The alternate conference is dubbed “Our Security Advocates Conference,” or OURSA will be held on April 17 at the San Francisco offices of computer security company Cloudflare, about a mile from the Moscone conference center where RSA is being held.
RSA Conference was criticised last week for having announced just one female keynote speaker out of 22 headliners this year.
According to reports, some also criticised the fact that the only female speaker is not a computer security expert, but instead, anti-online bullying activist Monica Lewinsky.
Sandra Toms, vice president and curator at RSA Conference, said in an interview that critics may see the situation differently once her team finishes unveiling speakers soon.
Diversity is “something we’re all keenly aware of and trying to influence more positively,” Toms said.
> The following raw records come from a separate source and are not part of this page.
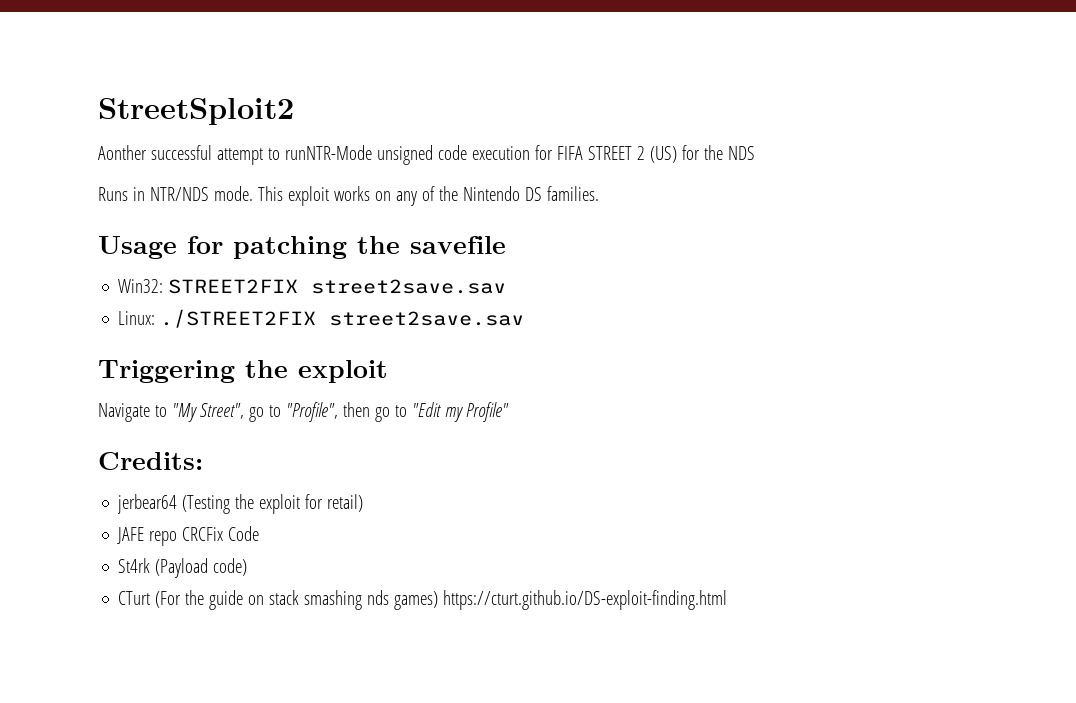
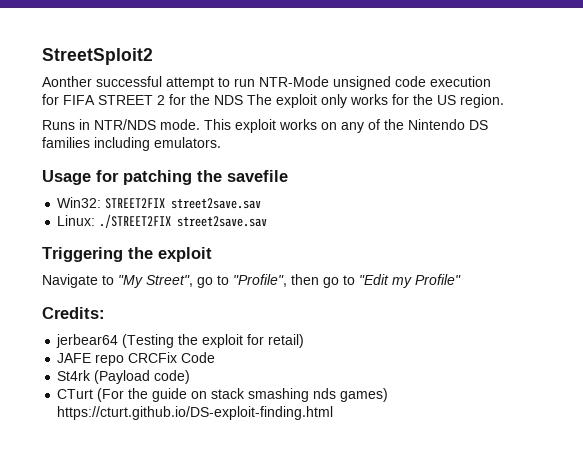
[284,145,372,160] runNTR-Mode -> [234,76,329,87] run NTR-Mode
[649,146,677,163] (US) -> (165, 100) none
(755, 153) none -> [247,94,504,108] The exploit only works for the US region.
[546,186,599,201] families. -> [42,137,221,151] families including emulators.

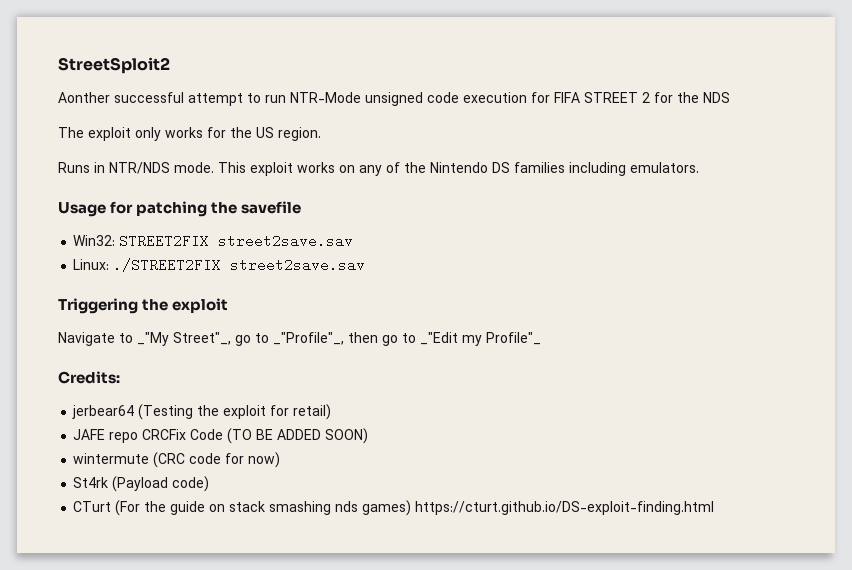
(243, 100) none -> (730, 97) //
[118,274,287,288] "My Street", go to "Profile", -> [137,332,344,346] _"My Street"_, go to _"Profile"_,
[359,274,461,288] "Edit my Profile" -> [420,332,541,346] _"Edit my Profile"_
(216, 357) none -> [227,428,369,444] [73,452,281,468] (TO BE ADDED SOON) // wintermute (CRC code for now)

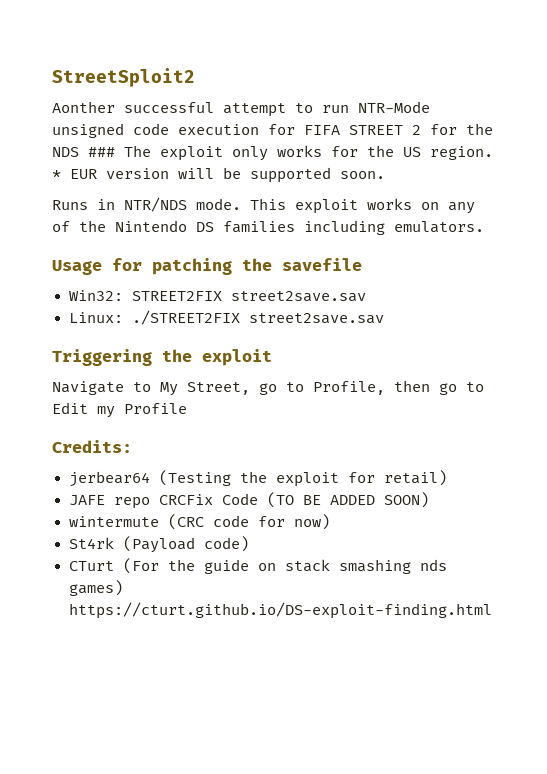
(730, 97) // -> [88,147,115,157] ###
(321, 134) none -> [52,167,385,183] * EUR version will be supported soon.
[137,332,344,346] _"My Street"_, go to _"Profile"_, -> [160,381,385,396] My Street, go to Profile,
[420,332,541,346] _"Edit my Profile"_ -> [52,402,187,418] Edit my Profile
Toms also said the relative absence of women in the field makes it challenging to find women headliners for the conference. “We strive each year for a diverse speaking panel,” she said.
However, OURSA organisers decided to launch anyway after deeming the assurance insufficient.
“Inspired by a lack of diverse representation on the program agendas of other [information security] events, we decided to host our own with a dedicated focus to feature a diverse set of experts,” OURSA organizers said in a statement. “Some conferences claim this is too hard to do because of the overall lack of diversity in the industry, we’re going to prove otherwise.”
OURSA’s move underscores the growing pressure on technology conferences to show that they are not only accommodating to women and minorities, but also that they will feature traditionally underrepresented individuals more prominently.
Fueling the demands are a year of sexual harassment accusations in the industry and stories from the #MeToo social media movement about hardships women suffer in the workplace.
Facebook’s Stamos and Google security expert Parisa Tabriz put together a lineup of speakers that they say reflects the diversity they’d like to see at cybersecurity events. They’re backed by sponsors Google, Facebook, Uber, Netflix, Dropbox and Cloudflare.
RSA judges the 2,500 submissions it receives for 500 speaking roles based on proposed content, Toms said.
However, high-profile slots mostly go to sponsors’ top executives, who tend to be men.